Seasons are known to have a major influence on groundwater recharge and therefore groundwater levels; however, underlying relationships are complex and partly unknown. The goal of this study is to ...investigate the influence of the seasons on groundwater levels (GWLs), especially during low-water periods. For this purpose, we train artificial neural networks on data from 24 locations spread throughout Germany. We exclusively focus on precipitation and temperature as input data and apply layer-wise relevance propagation to understand the relationships learned by the models to simulate GWLs. We find that the learned relationships are plausible and thus consistent with our understanding of the major physical processes.

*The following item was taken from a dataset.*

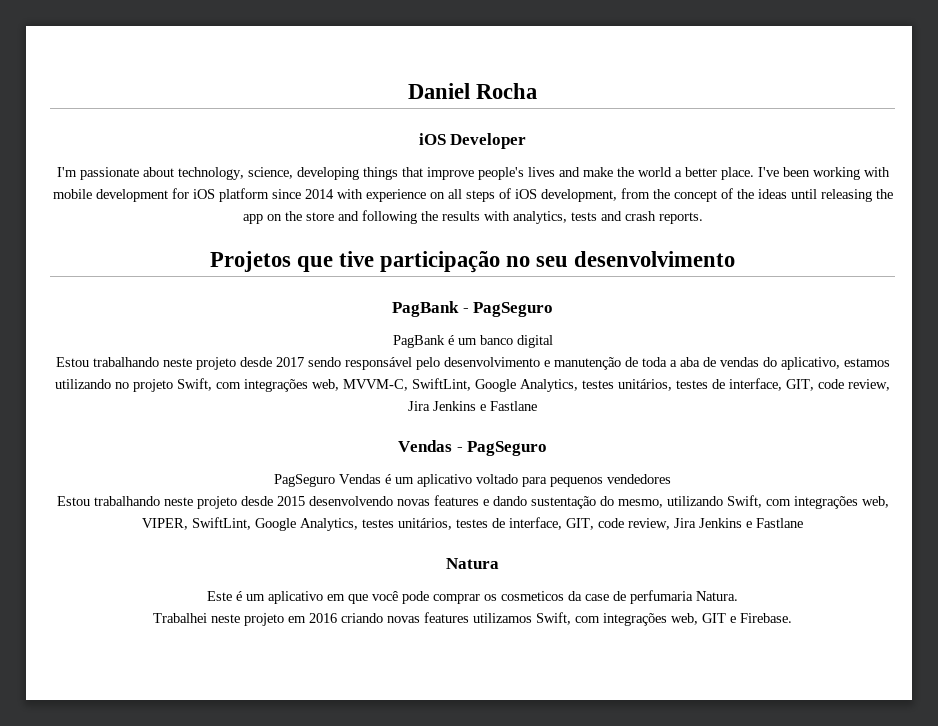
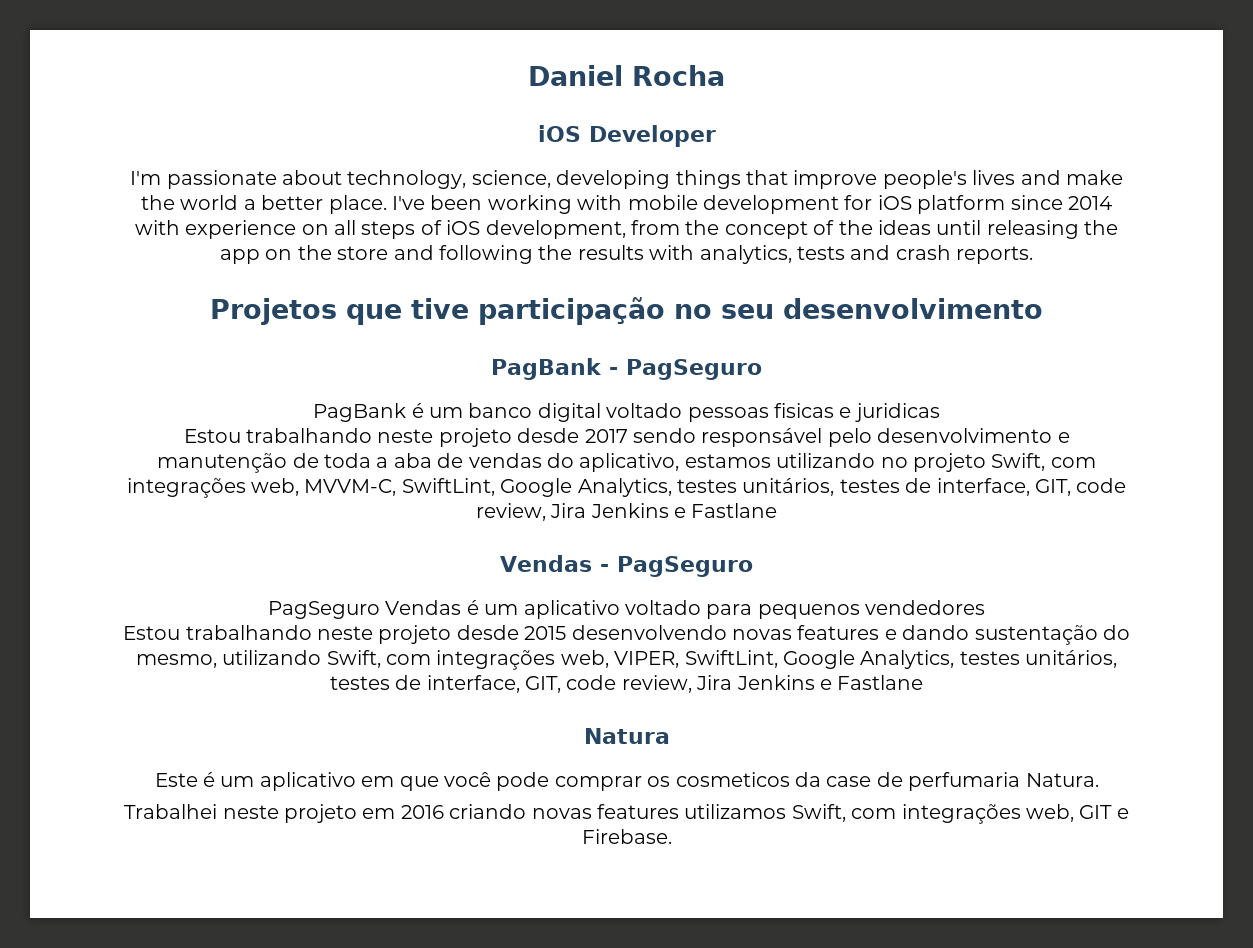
(553, 341) none -> [606,403,940,422] voltado pessoas fisicas e juridicas

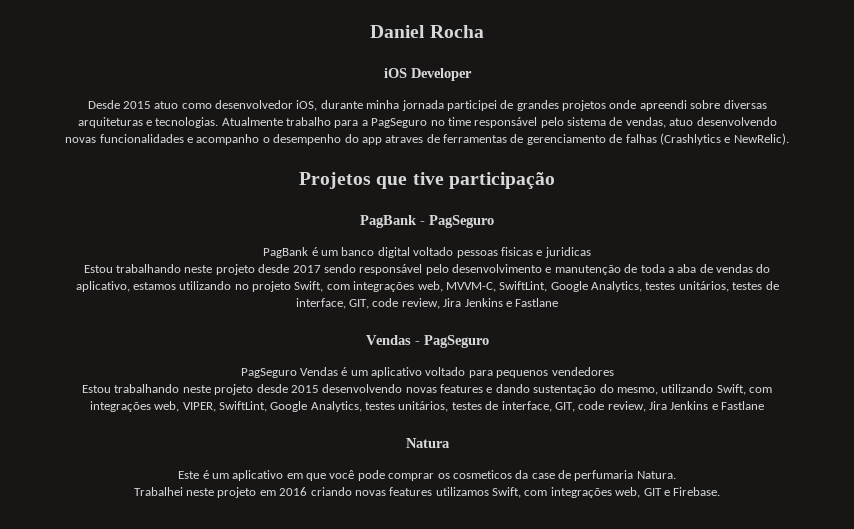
[130,170,1123,189] [141,195,1112,214] [134,220,1119,239] [219,245,1034,264] I'm passionate about technology, science, developing things that improve people's lives and make the world a better place. I've been working with mobile development for iOS platform since 2014 with experience on all steps of iOS development, from the concept of the ideas until releasing the app on the store and following the results with analytics, tests and crash reports. -> [87,100,767,111] [77,117,777,128] [65,133,789,145] Desde 2015 atuo como desenvolvedor iOS, durante minha jornada participei de grandes projetos onde apreendi sobre diversas arquiteturas e tecnologias. Atualmente trabalho para a PagSeguro no time responsável pelo sistema de vendas, atuo desenvolvendo novas funcionalidades e acompanho o desempenho do app atraves de ferramentas de gerenciamento de falhas (Crashlytics e NewRelic).
[674,298,1043,319] no seu desenvolvimento -> (555, 180) none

Our results show that for the investigated locations, the models learn that summer is the key season for periods of low GWLs in fall, with a connection to the preceding winter usually only being subordinate. Specifically, dry summers exhibit a strong influence on low-water periods and generate a water deficit that (preceding) wet winters cannot compensate for. Temperature is thus an important proxy for evapotranspiration in summer and is generally identified as more important than precipitation, albeit only on average. Single precipitation events show by far the largest influences on GWLs, and summer precipitation seems to mainly control the severeness of low-GWL periods in fall, while higher summer temperatures do not systematically cause more severe low-water periods.